The “AI can only do boilerplate” take is outdated. Karpathy recently left an agent running for two days doing autonomous ML research, and it found twenty real improvements that transferred to larger models. But what gets lost in stories like that is why it worked for him - because he has two decades of experience in that exact domain, and he certainly didn’t copy a prompt off LinkedIn to get there.

An LLM will go back and forth with anyone. Someone with no background can tell it to build them an app and they’ll get something back. The tool doesn’t gatekeep. But the output you accept is only as good as your ability to evaluate it. Someone who’s been writing code for years will catch problems that someone who hasn’t will walk right past. AI didn’t close the knowledge gap - it made it invisible.

Language models also have real limitations that are worth understanding. They hallucinate and pattern-match against training data, degrading unpredictably on novel problems in what Karpathy calls jagged intelligence. Every major lab is still working on this, and AGI remains further out than the marketing suggests. A study by METR found developers using AI felt twenty percent more productive but were actually nineteen percent slower. The non-technical founders vibe-coding their startups are a version of this at scale - building on foundations they can’t inspect, accumulating technical debt at the speed of generation with nobody who can pay it down.

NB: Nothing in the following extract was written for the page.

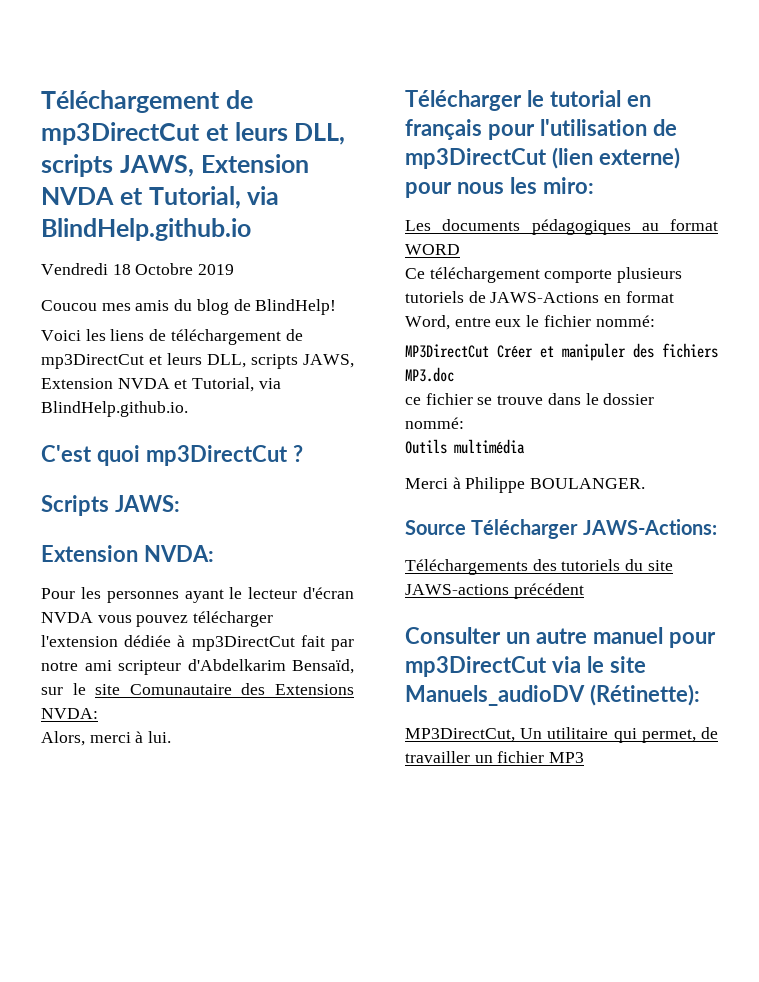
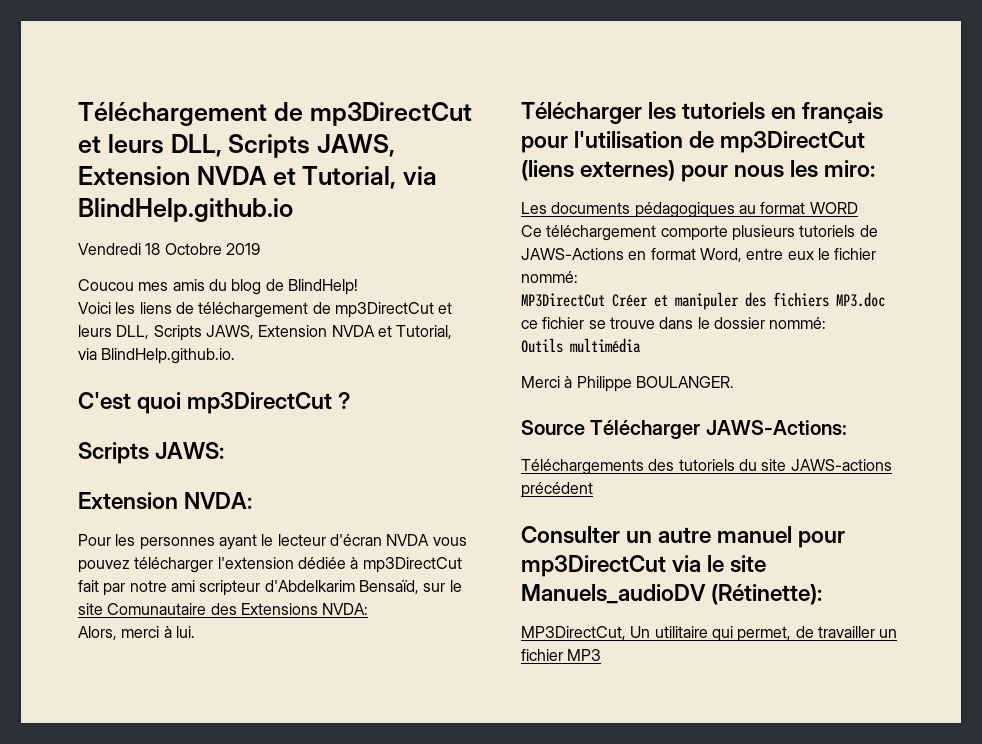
[41,154,113,177] scripts -> [228,134,311,158] Scripts
[251,354,298,369] scripts -> [153,325,202,341] Scripts
[526,90,621,107] le tutorial -> [648,102,766,120] les tutoriels
[551,147,680,169] (lien externe) -> [521,160,676,181] (liens externes)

What actually matters is knowing what you’re building and being able to tell whether what you got back is correct. That separates useful output from dangerous output, and no amount of tooling has changed that.

What worries me

The bar is dropping for how good software is, beyond just whether it runs. The details that make you want to keep using something disappear when the person building it doesn’t have the experience to know what good looks like. There’s a massive difference between “it works” and “I want to keep using this,” and vibe-coded products almost never cross that line.

There’s also a commoditization problem that I don’t think enough people are thinking about. If your product is vibe-coded, what’s stopping me from vibe-coding my own version in a day? People already do this. The moat for software used to be that it was hard to build, and that’s gone. The new moat is craft. If you don’t deeply understand what your user needs, you have a template that anyone can reproduce.

I also think about people starting to code right now in 2026. I spent years writing bad code and figuring out why it was bad. I got lucky with my timing - I had eight years of that before AI made it optional. I don’t know what it looks like for someone who starts today and never has to go through that. The understanding has to come from somewhere.

Where this is going

The leverage that AI gives a single programmer is unlike anything that’s existed before, and I already feel it in my own work. But I think the thing that’s going to define the next decade is that the people who understand what’s underneath these tools will get dramatically more out of them than the people who don’t. Both groups will build software, and only one group will know what to do when something goes wrong. I’ve been at this long enough to know that the years I spent learning how things actually work are the reason I can get so much out of these tools today, and I don’t think that changes anytime soon.